SQL Server on Kubernetes. With Apache Spark. And more.

Kubernetes is the most popular open-source container orchestrator today in the community, it has gained traction incredibly quickly and keeps growing every day.  Community makes it even greater with the help of the whole cloud-native ecosystem to resolve the challenges around security, compliance, networking, monitoring, and more whilst working with Kubernetes.

From those developers are working with Kubernetes for their various workloads built up in microservices-based architecture or better saying as of today as correctly-sized services-based architecture since some customers found it’s becoming more and more struggling to maintain overloaded microservices in the enterprise environment. How to consume big data from different data sources in effectively and efficiently is coming into question.

The challenge in question can be addressed easily by SQL Server Big Data Clusters (BDC) deployment in various flavors of Kubernetes, for example: on Azure Kubernetes Services or Red Hat OpenShift. Once you deployed BDC in your Kubernetes cluster, you can interact with your high-volume big data with TSQL or Spark. Your application will be able to consume data from external SQL Server, Oracle, Teradata, MongoDB, etc, any big data stored in HDFS. Also, since your SQL Server instance sits in the cluster, there are dramatically fewer concerns around latency and throughput.  BDC is not only a big data analytics platform but also an integrated AI and machine learning platform, it enables AI and machine learning tasks on the data stored in HDFS and SQL Server.

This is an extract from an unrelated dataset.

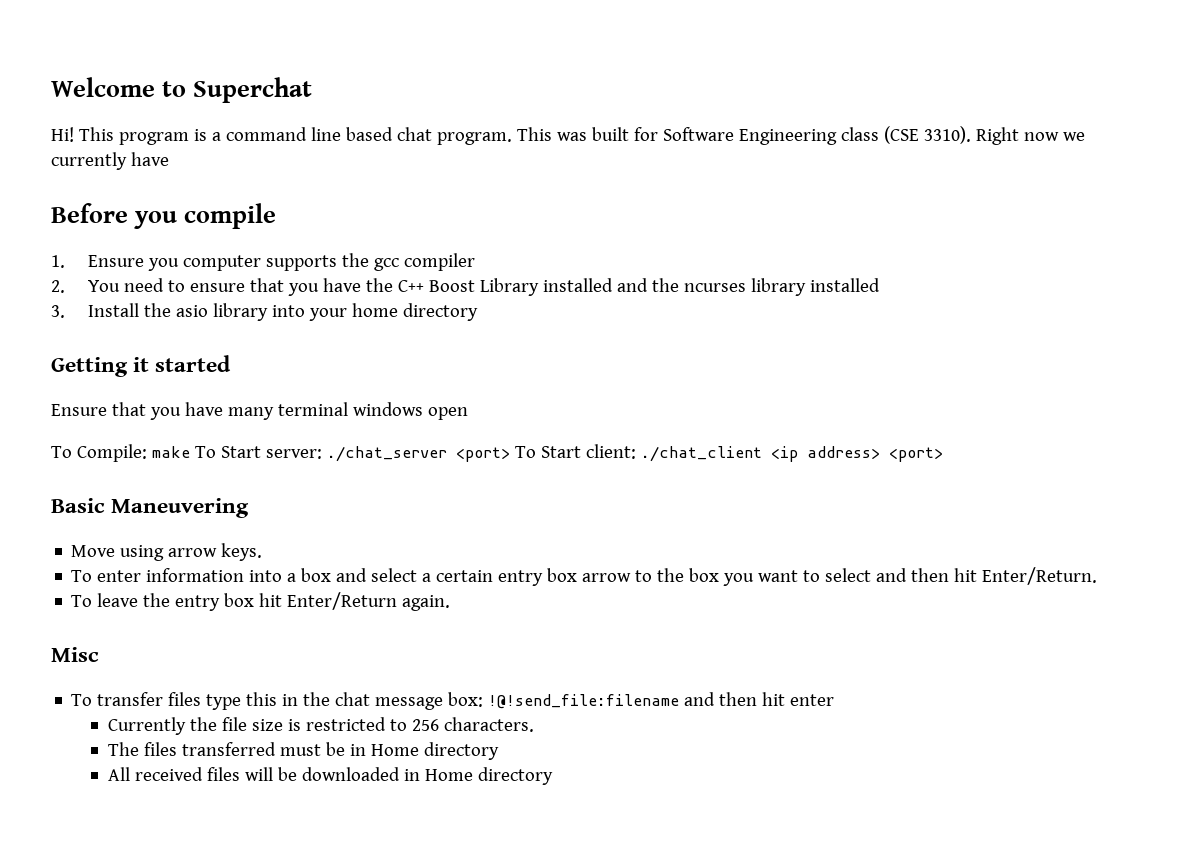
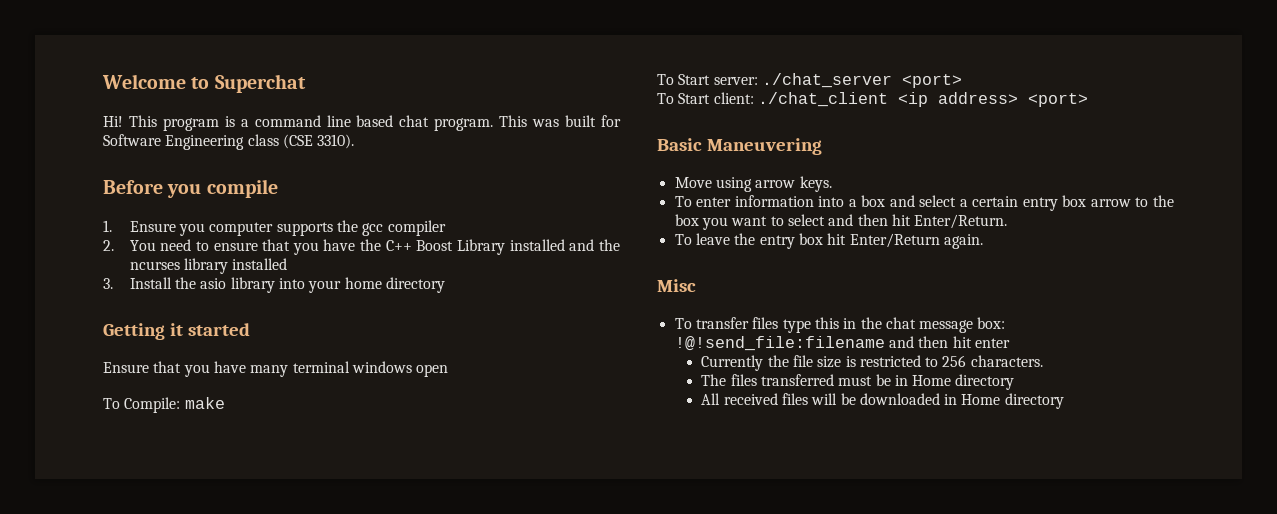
[975,127,1085,145] [51,152,169,170] Right now we currently have -> (355, 141) none
(190, 452) none -> (225, 403) //
(510, 454) none -> (962, 81) //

Your modern cloud-native application is not only up and running platform agnostically, take advantage of all-natural benefits from Kubernetes for its high availability, scalability, and full support from its ecosystem, but also packed with the capability to work on big data analytics and consume the machine learning models.

Developing applications with BDC

What’s in for a developer you may be asking to yourself. This post and the ones will follow, will answer this question. To start let’s focus on how to deploy your very first HelloWorld cloud-native application in BDC.  We’ll begin with creating the BDC clusters and get access to it, then explore the key task such as the following in the same blog series:

  • Develop and deploy the application: azdata utility provides to create an app skeleton to develop which facilitates meanwhile application deployment in BDC.
  • Run and test application: azdata utility provides commands to help you run and test the application in BDC.
  • Consume application: You’ll be able to obtain an endpoint with azdata utility and a JWT access token and since Swagger is integrated, you’ll be able to test and run the application with Swagger UI or Postman.
  • Monitor application: with Grafana integrated into BDC, you’ll be able to keep monitoring your applications with various metrics.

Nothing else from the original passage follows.